Eso hizo que él se detuviera. Después de un momento de silencio, dijo:

– No os podéis imaginar cuánto lo deseo, pero lo siento; no puedo tomaros, eso sería traición al Rey.

Le besé intentando borrar de sus labios esas palabras y después, desesperada, empecé a suplicarle que me hiciera suya, pero él se mantenía inflexible. Le tocaba notando su excitación y le besaba otra vez deseando ser la Dama Loba, la maestra de las seducciones. Yo era virgen y torpe. Sospechaba cómo se hacía el amor carnal, pero, fuera de los besos y alguna caricia, no tenía idea de cómo llevarlo a la práctica y menos con un hombre que se resistía. Estaba segura de que la reina del Joy en mi situación conseguiría que el caballero la poseyera. Maldije mi inexperiencia y al fin dejé de luchar, estallando en lágrimas.

– Aunque sea una sola vez, quiero sentir, en el cuerpo y en el alma, al mismo tiempo, el amor -le supliqué-. Quiero conocer el amor absoluto y después haced conmigo lo que queráis, matadme o entregadme al Rey. Aceptaré sumisa mi destino.

Él se puso también a llorar.

– ¡Por favor, tened piedad! -le dije.

– No puedo. Eso sería romper mi juramento. Sería traición y condenaría mi alma.

– Poco le ha de importar al Rey que yo haya perdido mi virginidad. Lo que busca es mi título de Dama del Santo Grial -argumenté-. Al casarse con María, no le importó que ella no fuera virgen, que estuviera divorciada y que su anterior marido fuera su propio vasallo, el conde de Cominges. Lo único que quería era la posesión de Montpellier. Virgen o no, me tomará igualmente.

– ¿Y si quedáis embarazada?

– Sería maravilloso. Mi hijo permanecería con vos.

– No puedo. Vuestro útero es sagrado. No es mi privilegio probarlo.

– El rey de Aragón es igual que su tío el arzobispo Berenguer -dije despechada-. Sólo desea mi cuerpo. Uno quería mi sangre. Otro, mi matriz.

Me di cuenta de que no podía odiar a aquel caballero estúpido. Lo amaba demasiado. Por un momento pensé en volver al insulto, a soltar mi desesperación en palabras, pero decidí que era inútil. Eso sólo le alejaría de mí.

Pensé de nuevo en mi franco de Montmorency. Si Hugo hubiera muerto en la escaramuza con Amaury de Montfort en lugar de Guillermo, éste me hubiera hecho suya sin vacilar lo más mínimo. Ahora entendía por qué notaba algo extraño en Hugo que le impedía entregarse como lo hacía el otro. Y me arrepentí de haberme resistido en Narbona. Él sí que me hubiera hecho conocer la pasión física, el amor pleno. Pero el tiempo no vuelve atrás.

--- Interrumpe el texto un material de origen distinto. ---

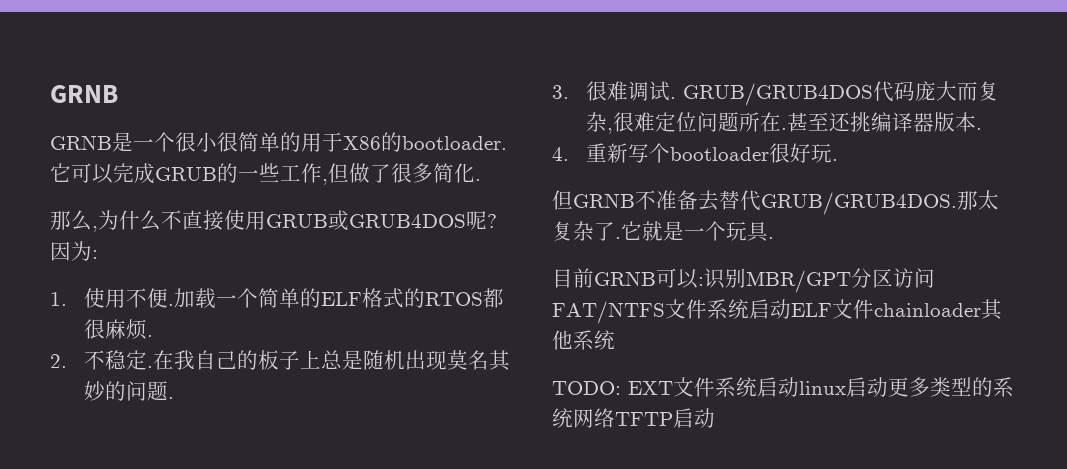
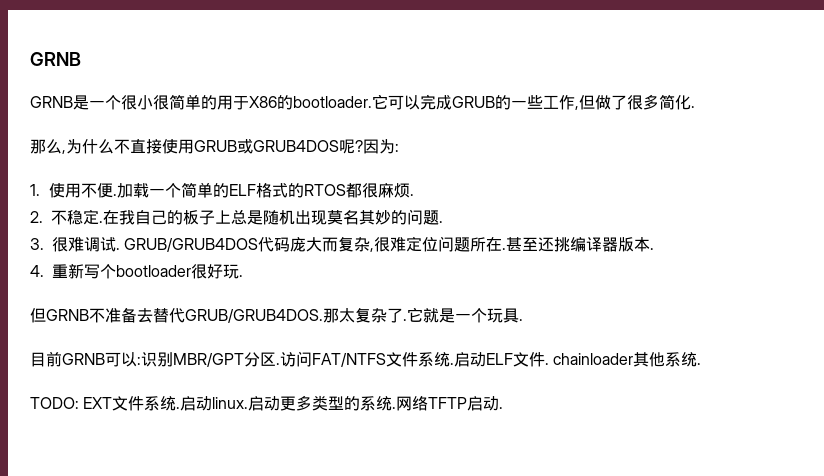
- 目前GRNB可以:识别MBR/GPT分区访问FAT/NTFS文件系统启动ELF文件chainloader其他系统
+ 目前GRNB可以:识别MBR/GPT分区.访问FAT/NTFS文件系统.启动ELF文件. chainloader其他系统.
- TODO: EXT文件系统启动linux启动更多类型的系统网络TFTP启动
+ TODO: EXT文件系统.启动linux.启动更多类型的系统.网络TFTP启动.

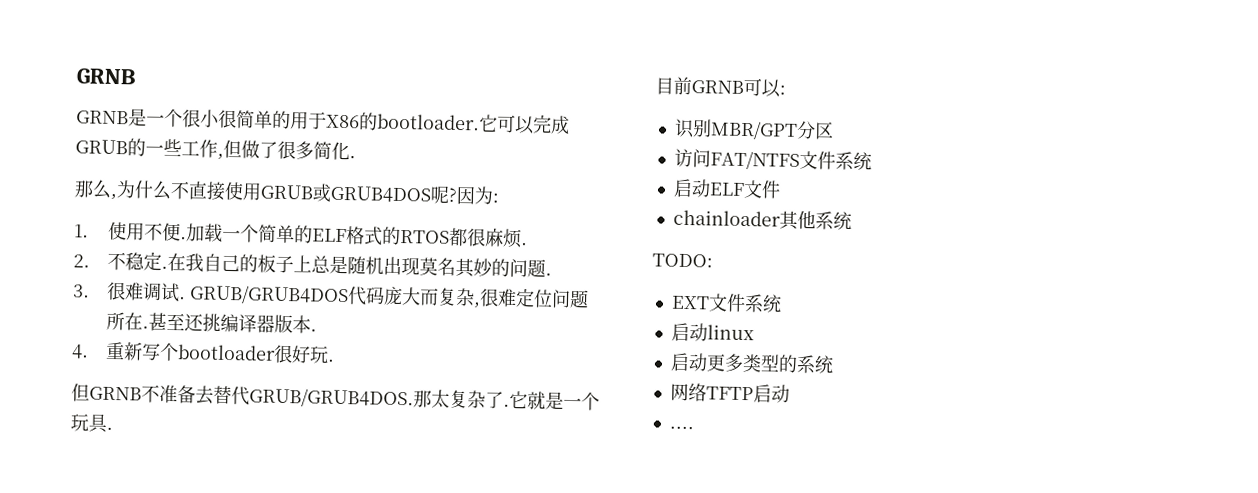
- 目前GRNB可以:识别MBR/GPT分区.访问FAT/NTFS文件系统.启动ELF文件. chainloader其他系统.
+ 目前GRNB可以:
+ 识别MBR/GPT分区
+ 访问FAT/NTFS文件系统
+ 启动ELF文件
+ chainloader其他系统
- TODO: EXT文件系统.启动linux.启动更多类型的系统.网络TFTP启动.
+ TODO:
+ EXT文件系统
+ 启动linux
+ 启动更多类型的系统
+ 网络TFTP启动
+ ....

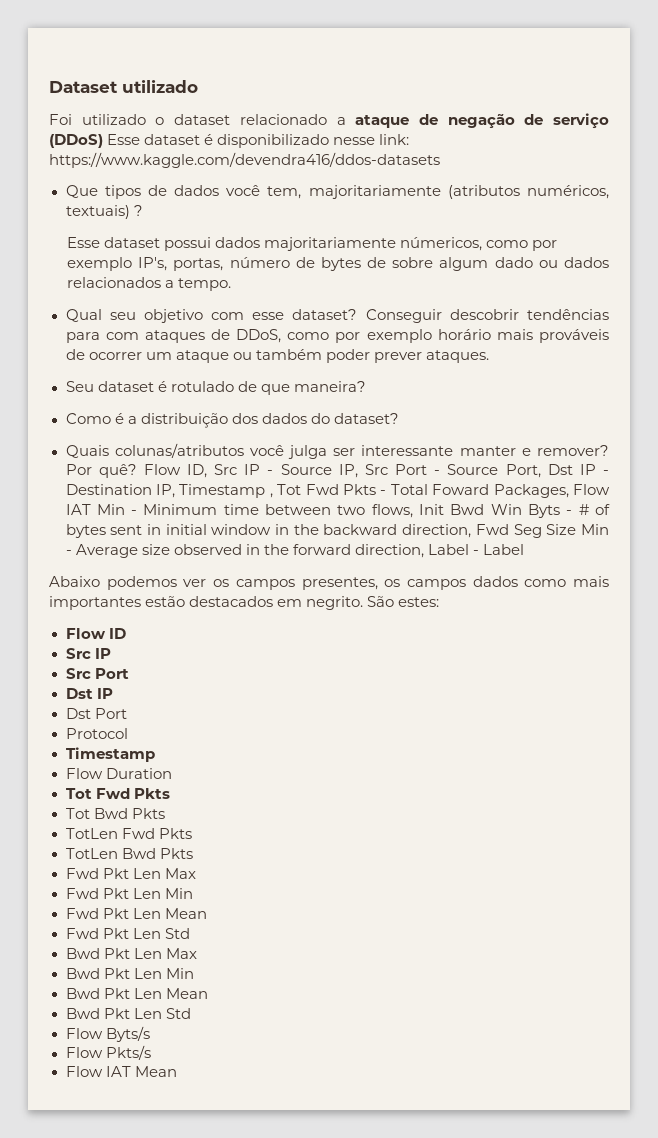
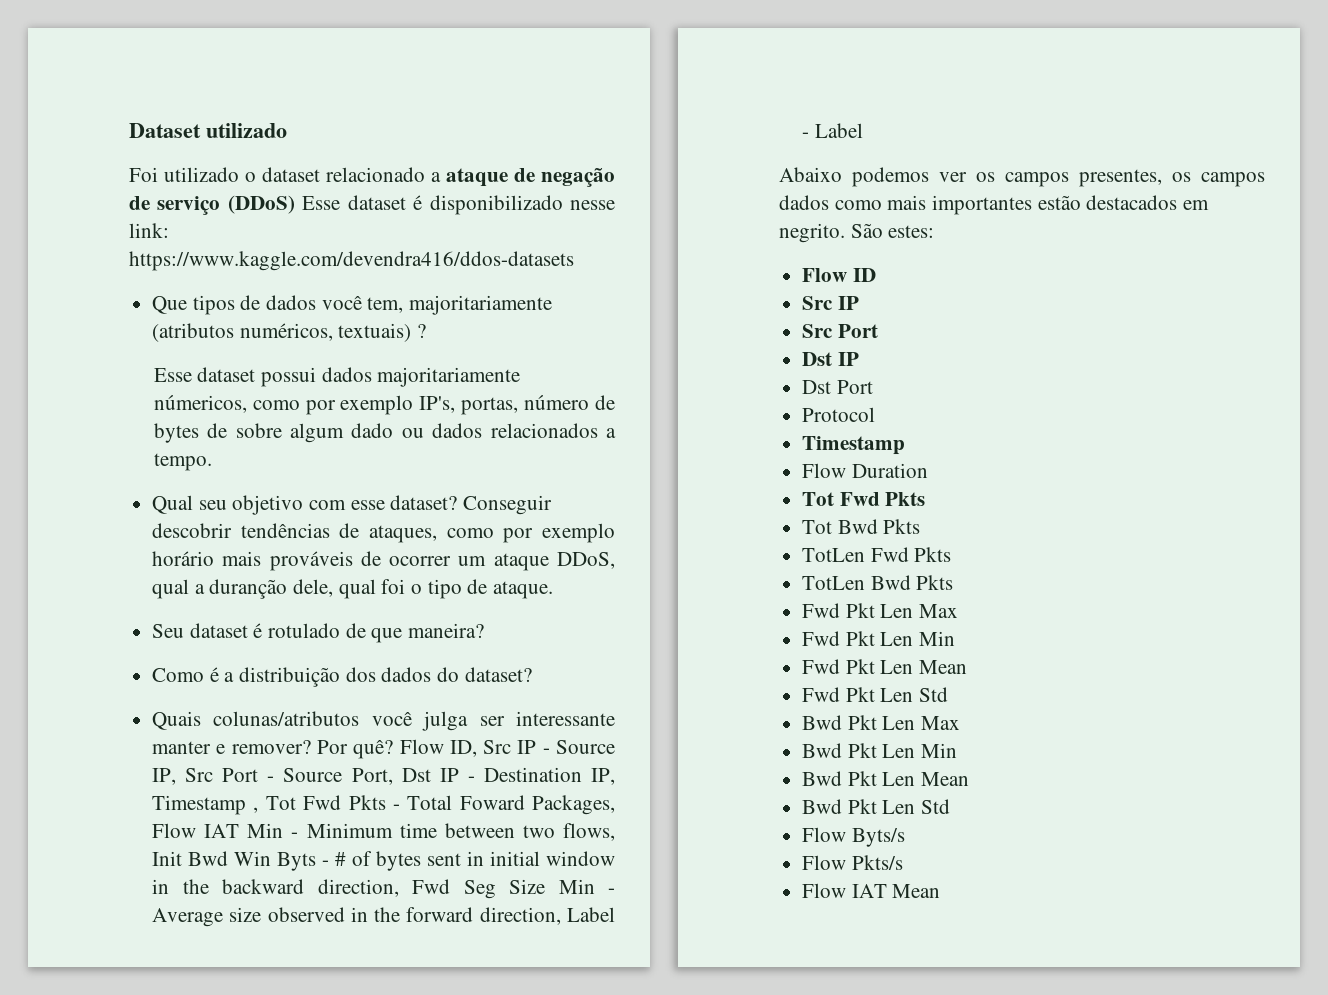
- Conseguir descobrir tendências para com ataques de DDoS, como por exemplo horário mais prováveis de ocorrer um ataque ou também poder prever ataques.
+ Conseguir descobrir tendências de ataques, como por exemplo horário mais prováveis de ocorrer um ataque DDoS, qual a duranção dele, qual foi o tipo de ataque.

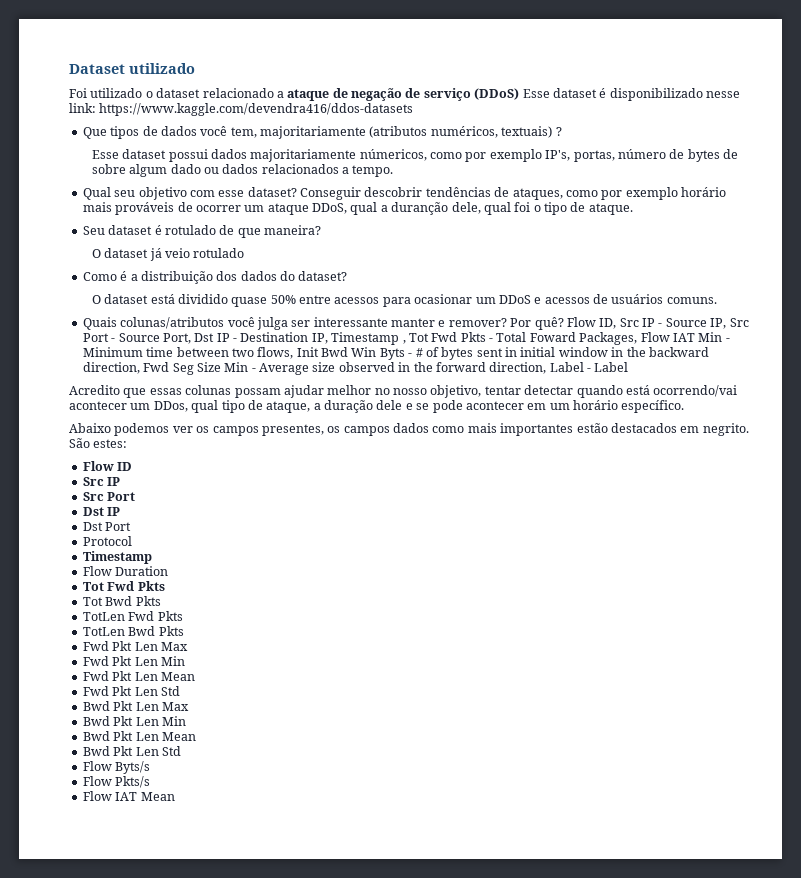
+ O dataset já veio rotulado
+ O dataset está dividido quase 50% entre acessos para ocasionar um DDoS e acessos de usuários comuns.
+ Acredito que essas colunas possam ajudar melhor no nosso objetivo, tentar detectar quando está ocorrendo/vai acontecer um DDos, qual tipo de ataque, a duração dele e se pode acontecer em um horário específico.

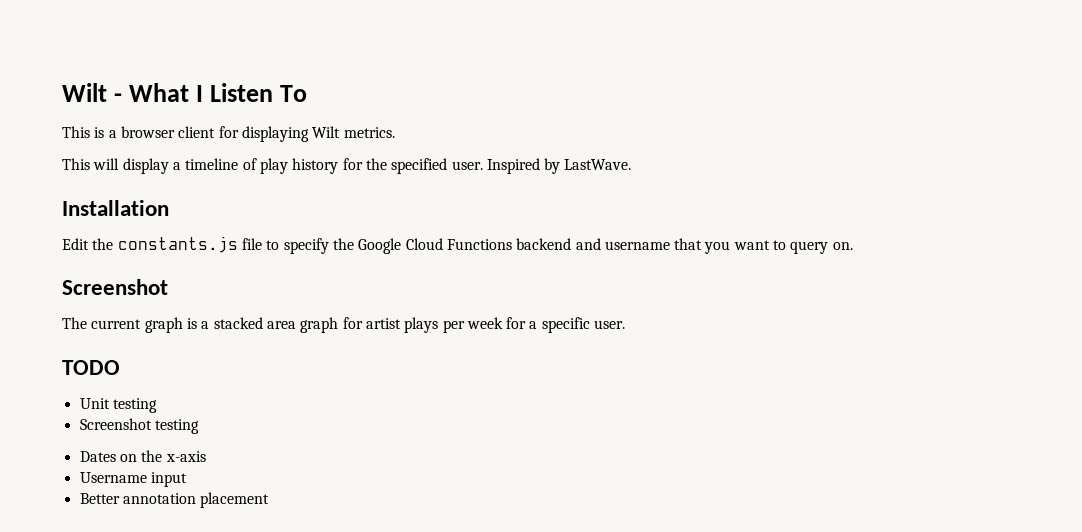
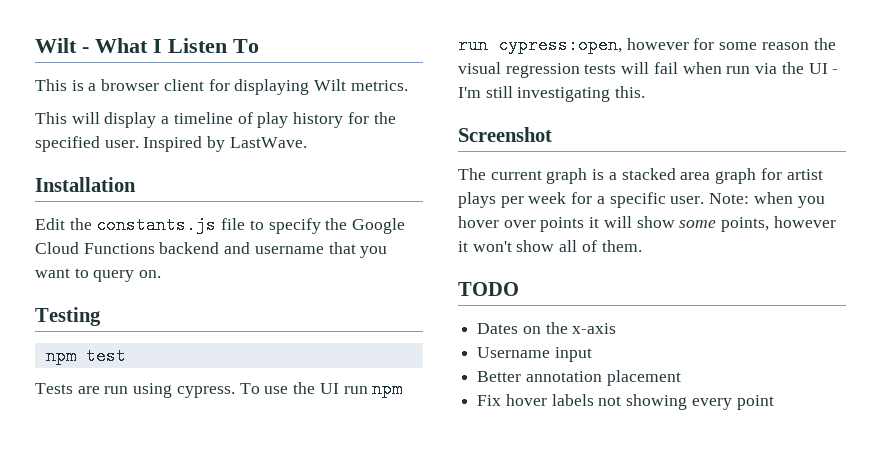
+ Testing
+ npm test
+ Tests are run using cypress. To use the UI run npm run cypress:open, however for some reason the visual regression tests will fail when run via the UI - I'm still investigating this.
- The current graph is a stacked area graph for artist plays per week for a specific user.
+ The current graph is a stacked area graph for artist plays per week for a specific user. Note: when you hover over points it will show some points, however it won't show all of them.
  TODO
- Unit testing
- Screenshot testing
+ Fix hover labels not showing every point

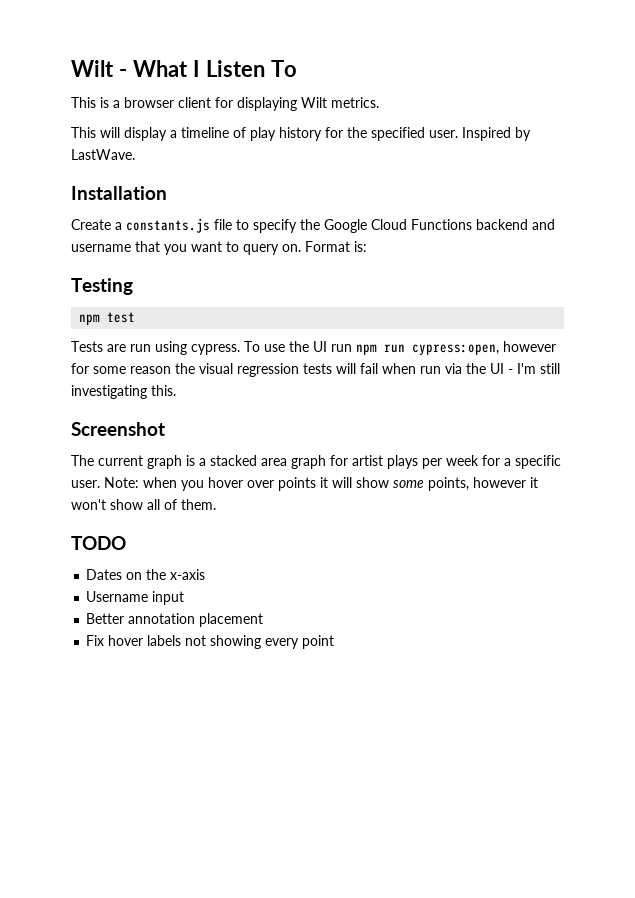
- Edit the constants.js file to specify the Google Cloud Functions backend and username that you want to query on.
+ Create a constants.js file to specify the Google Cloud Functions backend and username that you want to query on. Format is:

Cuando reemprendimos el camino, me sentía derrotada. No había logrado que Hugo se desprendiera de su lealtad a su señor ni por un instante, ni siquiera provocándole al límite. Me dije que no lo intentaría de nuevo; la batalla anterior nos había producido mucho dolor a ambos. Debía resignarme a ser poseída por un hombre y a amar a otro. Le miré en silencio mientras hacíamos el camino y recé a Dios para que aquel estúpido estuviera siempre cerca de mí.